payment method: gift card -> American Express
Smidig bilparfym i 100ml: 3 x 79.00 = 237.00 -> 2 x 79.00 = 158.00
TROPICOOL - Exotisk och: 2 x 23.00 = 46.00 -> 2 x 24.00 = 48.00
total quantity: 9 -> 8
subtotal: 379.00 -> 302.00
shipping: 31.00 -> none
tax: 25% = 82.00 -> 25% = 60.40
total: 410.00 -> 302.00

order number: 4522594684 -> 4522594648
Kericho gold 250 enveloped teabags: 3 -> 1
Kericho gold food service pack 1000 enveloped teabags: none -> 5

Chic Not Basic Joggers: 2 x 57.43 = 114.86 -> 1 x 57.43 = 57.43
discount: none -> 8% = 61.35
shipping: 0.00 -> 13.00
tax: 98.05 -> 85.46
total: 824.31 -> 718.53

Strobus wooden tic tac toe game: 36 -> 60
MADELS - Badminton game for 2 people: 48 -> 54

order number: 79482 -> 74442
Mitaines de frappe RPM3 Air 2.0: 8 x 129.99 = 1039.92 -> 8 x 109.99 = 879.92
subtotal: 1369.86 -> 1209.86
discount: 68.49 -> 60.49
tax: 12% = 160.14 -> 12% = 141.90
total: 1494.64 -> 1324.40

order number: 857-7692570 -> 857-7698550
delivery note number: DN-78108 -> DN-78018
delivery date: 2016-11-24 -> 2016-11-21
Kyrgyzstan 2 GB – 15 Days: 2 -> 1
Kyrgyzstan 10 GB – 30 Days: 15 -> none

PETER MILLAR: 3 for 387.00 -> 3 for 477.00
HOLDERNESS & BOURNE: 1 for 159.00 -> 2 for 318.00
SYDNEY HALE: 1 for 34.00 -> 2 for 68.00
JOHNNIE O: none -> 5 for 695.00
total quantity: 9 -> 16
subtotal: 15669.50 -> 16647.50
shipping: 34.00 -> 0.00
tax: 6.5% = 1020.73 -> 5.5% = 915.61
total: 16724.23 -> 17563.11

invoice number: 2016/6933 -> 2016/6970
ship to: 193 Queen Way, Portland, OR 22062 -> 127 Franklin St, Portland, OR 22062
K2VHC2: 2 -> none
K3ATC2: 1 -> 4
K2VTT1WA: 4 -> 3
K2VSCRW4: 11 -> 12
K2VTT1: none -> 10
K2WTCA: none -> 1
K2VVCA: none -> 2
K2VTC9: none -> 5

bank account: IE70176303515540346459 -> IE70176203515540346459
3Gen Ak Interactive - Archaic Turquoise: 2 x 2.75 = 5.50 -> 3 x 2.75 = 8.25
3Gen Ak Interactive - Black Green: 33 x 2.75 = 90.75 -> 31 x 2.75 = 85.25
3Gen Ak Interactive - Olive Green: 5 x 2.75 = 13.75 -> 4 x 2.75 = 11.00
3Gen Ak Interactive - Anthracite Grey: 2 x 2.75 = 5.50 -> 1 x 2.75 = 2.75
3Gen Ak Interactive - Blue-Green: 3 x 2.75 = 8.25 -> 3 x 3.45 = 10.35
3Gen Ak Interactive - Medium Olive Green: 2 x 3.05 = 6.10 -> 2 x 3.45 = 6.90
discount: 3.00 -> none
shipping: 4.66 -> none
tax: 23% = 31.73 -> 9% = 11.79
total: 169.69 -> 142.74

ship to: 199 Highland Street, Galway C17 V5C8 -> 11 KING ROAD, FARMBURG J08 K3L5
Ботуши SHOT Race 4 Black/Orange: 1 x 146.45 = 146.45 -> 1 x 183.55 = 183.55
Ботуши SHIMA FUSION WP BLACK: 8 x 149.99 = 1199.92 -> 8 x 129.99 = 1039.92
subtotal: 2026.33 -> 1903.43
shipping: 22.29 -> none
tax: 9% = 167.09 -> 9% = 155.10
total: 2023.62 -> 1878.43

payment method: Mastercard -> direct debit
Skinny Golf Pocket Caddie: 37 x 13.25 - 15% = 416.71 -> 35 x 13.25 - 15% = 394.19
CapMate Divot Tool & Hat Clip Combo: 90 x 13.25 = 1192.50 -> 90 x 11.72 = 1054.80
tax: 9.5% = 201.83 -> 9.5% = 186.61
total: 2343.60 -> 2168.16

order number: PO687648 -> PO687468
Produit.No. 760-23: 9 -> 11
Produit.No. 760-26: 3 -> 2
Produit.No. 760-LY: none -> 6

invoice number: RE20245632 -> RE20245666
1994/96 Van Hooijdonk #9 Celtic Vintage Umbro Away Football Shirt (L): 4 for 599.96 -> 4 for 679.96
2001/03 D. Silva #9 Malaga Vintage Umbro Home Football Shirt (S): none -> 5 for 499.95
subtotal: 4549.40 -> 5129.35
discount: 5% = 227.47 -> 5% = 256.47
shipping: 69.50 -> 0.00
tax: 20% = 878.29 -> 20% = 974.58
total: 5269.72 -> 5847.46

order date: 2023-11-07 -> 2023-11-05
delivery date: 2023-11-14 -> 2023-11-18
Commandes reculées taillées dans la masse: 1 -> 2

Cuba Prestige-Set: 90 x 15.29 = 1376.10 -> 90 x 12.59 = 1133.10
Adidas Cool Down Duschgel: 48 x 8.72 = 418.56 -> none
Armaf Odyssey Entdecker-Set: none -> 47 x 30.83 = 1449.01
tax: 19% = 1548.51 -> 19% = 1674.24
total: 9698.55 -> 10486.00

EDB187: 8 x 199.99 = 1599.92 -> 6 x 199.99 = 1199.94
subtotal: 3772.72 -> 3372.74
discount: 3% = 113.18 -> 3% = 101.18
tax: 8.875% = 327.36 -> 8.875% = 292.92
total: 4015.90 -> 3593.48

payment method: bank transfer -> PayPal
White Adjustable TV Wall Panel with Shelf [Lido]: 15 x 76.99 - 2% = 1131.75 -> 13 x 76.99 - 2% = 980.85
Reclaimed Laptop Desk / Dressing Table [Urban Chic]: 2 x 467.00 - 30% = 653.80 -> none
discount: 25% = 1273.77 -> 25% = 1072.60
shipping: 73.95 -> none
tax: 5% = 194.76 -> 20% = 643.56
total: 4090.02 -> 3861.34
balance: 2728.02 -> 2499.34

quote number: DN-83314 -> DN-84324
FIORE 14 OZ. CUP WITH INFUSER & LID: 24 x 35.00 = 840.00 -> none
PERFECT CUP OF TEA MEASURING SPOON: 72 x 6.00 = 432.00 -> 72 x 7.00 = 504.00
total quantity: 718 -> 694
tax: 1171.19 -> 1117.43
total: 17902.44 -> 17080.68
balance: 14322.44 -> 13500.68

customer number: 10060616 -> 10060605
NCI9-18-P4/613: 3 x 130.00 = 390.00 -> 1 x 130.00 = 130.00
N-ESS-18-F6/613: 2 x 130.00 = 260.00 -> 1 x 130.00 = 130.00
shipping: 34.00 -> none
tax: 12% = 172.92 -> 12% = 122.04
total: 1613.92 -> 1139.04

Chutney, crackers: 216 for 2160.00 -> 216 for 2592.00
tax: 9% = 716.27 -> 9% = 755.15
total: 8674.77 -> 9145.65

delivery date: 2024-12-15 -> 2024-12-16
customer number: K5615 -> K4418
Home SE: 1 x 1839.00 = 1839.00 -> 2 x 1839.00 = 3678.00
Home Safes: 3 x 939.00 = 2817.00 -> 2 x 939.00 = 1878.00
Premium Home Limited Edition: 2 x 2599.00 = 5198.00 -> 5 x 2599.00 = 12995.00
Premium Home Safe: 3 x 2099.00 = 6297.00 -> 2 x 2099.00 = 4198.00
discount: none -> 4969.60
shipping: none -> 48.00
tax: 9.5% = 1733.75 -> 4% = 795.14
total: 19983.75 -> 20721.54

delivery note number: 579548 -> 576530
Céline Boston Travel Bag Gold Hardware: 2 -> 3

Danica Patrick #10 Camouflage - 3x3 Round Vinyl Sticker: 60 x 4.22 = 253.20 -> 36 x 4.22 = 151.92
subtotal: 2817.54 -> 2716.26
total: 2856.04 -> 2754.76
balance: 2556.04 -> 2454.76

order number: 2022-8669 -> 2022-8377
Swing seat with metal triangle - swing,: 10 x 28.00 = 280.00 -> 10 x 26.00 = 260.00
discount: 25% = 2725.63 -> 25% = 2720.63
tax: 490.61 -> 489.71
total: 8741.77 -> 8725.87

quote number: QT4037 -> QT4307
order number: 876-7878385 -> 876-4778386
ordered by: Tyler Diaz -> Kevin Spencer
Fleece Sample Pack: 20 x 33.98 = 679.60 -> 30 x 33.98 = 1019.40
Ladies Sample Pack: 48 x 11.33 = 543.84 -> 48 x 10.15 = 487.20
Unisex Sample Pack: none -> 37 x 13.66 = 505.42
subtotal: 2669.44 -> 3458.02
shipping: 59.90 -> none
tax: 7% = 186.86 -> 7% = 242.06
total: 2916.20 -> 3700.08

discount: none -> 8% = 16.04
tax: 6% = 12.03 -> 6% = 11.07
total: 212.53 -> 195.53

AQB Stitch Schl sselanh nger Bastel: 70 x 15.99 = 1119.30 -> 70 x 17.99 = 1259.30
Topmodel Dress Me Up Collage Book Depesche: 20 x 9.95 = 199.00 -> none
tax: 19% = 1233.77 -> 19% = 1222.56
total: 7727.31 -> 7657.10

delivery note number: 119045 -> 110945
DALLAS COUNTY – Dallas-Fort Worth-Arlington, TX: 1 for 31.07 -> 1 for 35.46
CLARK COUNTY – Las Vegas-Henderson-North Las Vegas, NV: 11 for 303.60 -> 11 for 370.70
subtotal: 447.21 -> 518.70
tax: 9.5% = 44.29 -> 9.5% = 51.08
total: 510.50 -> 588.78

═══

Set down, from the entries above, exactly the lines from the one with "SYDNEY HALE: 1 for 34.00 -> 2 for 68.00" up to and including the one with "K2VTT1WA: 4 -> 3", and no other lines.

SYDNEY HALE: 1 for 34.00 -> 2 for 68.00
JOHNNIE O: none -> 5 for 695.00
total quantity: 9 -> 16
subtotal: 15669.50 -> 16647.50
shipping: 34.00 -> 0.00
tax: 6.5% = 1020.73 -> 5.5% = 915.61
total: 16724.23 -> 17563.11

invoice number: 2016/6933 -> 2016/6970
ship to: 193 Queen Way, Portland, OR 22062 -> 127 Franklin St, Portland, OR 22062
K2VHC2: 2 -> none
K3ATC2: 1 -> 4
K2VTT1WA: 4 -> 3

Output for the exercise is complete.